Where almost a decade ago, many if not most statisticians scoffed at the idea of catcher pitch framing as a valuable skill, today stats measuring exactly that are the new hot thing.
“That’s become very trendy the last number of years with all the data that’s been accumulated,” said Bud Black before Tuesday night’s game between the Colorado Rockies and Washington Nationals. “I know that Mike Redmond and our coaches in spring training on the catching side worked hard with our catchers in a lot of areas: blocking, receiving, throwing, and pitch framing and receiving the ball.”
The statistics Black is alluding to take a long time to balance out but a season ago Tony Wolters rated quite well … Dustin Garneau did not.
Last season, Wolters described his process to us: “I always try to beat the ball to its spot,” he said. “I feel I have to get my body lower in order to give a nice, visible target for the home plate umpire to see. But my goal is to always beat the ball because if I’m late, I’m not going to get the call.”
But Garneau is very aware of that and has taken it upon himself to gather up the information about what he wasn’t doing well and address it.
“I’ve changed,” he told BSN Denver in an exclusive interview. “I’ve had to reinvent my receiving to get my metrics up. Last year I was down in like the 70s,” he said. “I’ve had to readjust and that’s the way catching is going right now. It’s adapt or die.”
And Garneau wastes no second thoughts on whether or not there is some nefarious element of this type of gaming the system. “You’re just trying to manipulate the ball to be in the strike zone. It’s all just apart of the game that we have to deal with.”
It would be silly not to make these kinds of adjustments based on available data, even if the data still has a long way to go before it is anywhere near 100 percent accurate.
To our eye test, Garneau has been much better this season in the framing department and it will be interesting to see where he stands once he accumulates enough innings in 2017 for the data to mean anything. One way to see the positive effects that he has had on the pitching staff is to look at the ERA for those pitchers while he is behind the dish. Garneau currently ranks first among players with at least 10 games caught in “catcher ERA.”
Garneau is also tied for second among MLB catchers in DWAR.
“I think [catcher ERA] is a good measurement for catchers,” he told us. “But it’s all due to my pitching staff, man. Our pitching staff is on point right now. It makes games a lot easier to call when your pitching staff can pitch a little bit. But to me, it’s still the most important part of catching.”

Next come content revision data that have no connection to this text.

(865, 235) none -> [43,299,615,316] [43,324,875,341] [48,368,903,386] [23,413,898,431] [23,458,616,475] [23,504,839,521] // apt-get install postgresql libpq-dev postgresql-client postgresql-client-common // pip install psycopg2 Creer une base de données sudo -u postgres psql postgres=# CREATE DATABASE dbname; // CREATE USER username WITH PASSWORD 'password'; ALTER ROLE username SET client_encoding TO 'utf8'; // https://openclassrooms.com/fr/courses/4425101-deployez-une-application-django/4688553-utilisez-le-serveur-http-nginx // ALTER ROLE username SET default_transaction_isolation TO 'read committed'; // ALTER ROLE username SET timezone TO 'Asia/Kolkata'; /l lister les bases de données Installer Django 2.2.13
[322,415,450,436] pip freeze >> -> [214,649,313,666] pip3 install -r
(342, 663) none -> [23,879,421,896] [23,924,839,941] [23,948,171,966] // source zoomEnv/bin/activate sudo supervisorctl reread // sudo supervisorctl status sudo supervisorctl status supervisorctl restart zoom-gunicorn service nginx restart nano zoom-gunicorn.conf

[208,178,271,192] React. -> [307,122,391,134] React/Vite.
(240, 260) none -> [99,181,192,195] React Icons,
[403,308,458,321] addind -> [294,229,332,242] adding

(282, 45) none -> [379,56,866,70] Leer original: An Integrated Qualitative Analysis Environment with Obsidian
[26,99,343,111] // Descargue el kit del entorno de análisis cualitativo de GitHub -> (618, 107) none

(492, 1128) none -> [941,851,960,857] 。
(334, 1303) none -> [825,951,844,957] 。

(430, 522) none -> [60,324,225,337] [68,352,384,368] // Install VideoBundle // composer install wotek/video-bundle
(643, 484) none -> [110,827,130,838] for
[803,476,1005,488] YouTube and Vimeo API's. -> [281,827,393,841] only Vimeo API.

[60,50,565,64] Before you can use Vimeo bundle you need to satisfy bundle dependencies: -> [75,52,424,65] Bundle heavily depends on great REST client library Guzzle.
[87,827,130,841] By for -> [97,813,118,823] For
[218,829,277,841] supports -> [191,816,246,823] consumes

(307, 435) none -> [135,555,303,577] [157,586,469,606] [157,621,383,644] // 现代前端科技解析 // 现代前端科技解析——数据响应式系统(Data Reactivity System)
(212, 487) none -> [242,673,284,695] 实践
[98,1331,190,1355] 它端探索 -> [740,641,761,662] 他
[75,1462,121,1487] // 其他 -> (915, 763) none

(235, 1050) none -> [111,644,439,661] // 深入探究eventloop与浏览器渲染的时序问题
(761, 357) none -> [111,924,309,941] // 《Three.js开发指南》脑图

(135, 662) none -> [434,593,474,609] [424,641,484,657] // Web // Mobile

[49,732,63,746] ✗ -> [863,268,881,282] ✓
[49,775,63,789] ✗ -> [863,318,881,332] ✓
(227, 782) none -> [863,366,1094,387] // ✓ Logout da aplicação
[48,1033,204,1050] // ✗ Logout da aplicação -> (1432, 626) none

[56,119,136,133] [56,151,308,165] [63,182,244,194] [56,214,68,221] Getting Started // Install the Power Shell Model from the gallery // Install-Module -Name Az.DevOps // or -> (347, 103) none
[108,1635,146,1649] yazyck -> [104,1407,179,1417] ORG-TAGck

We also talked a bit about the next frontier of catcher analysis; game calling. We’ll have that for you soon.
But as far as framing goes, Black was driving the point home that as a former pitcher he appreciates the time and effort put in by these catchers to get the most out of every pitch.
“These guys have worked on it,” he said. “And I know that when you work on something and you work on it diligently and you work on it every day and you repeat quality work and good habits, it will show up in the game. And I think that’s what’s happened.”
As we recently highlighted, the Rockies aren’t winning games with their typically blusterous bats, rather they are winning with a combination of fantastic pitching — especially the bullpen — timely hitting, and lockdown defense. And all of those things have been anchored by the catching tandem of Garneau and Wolters.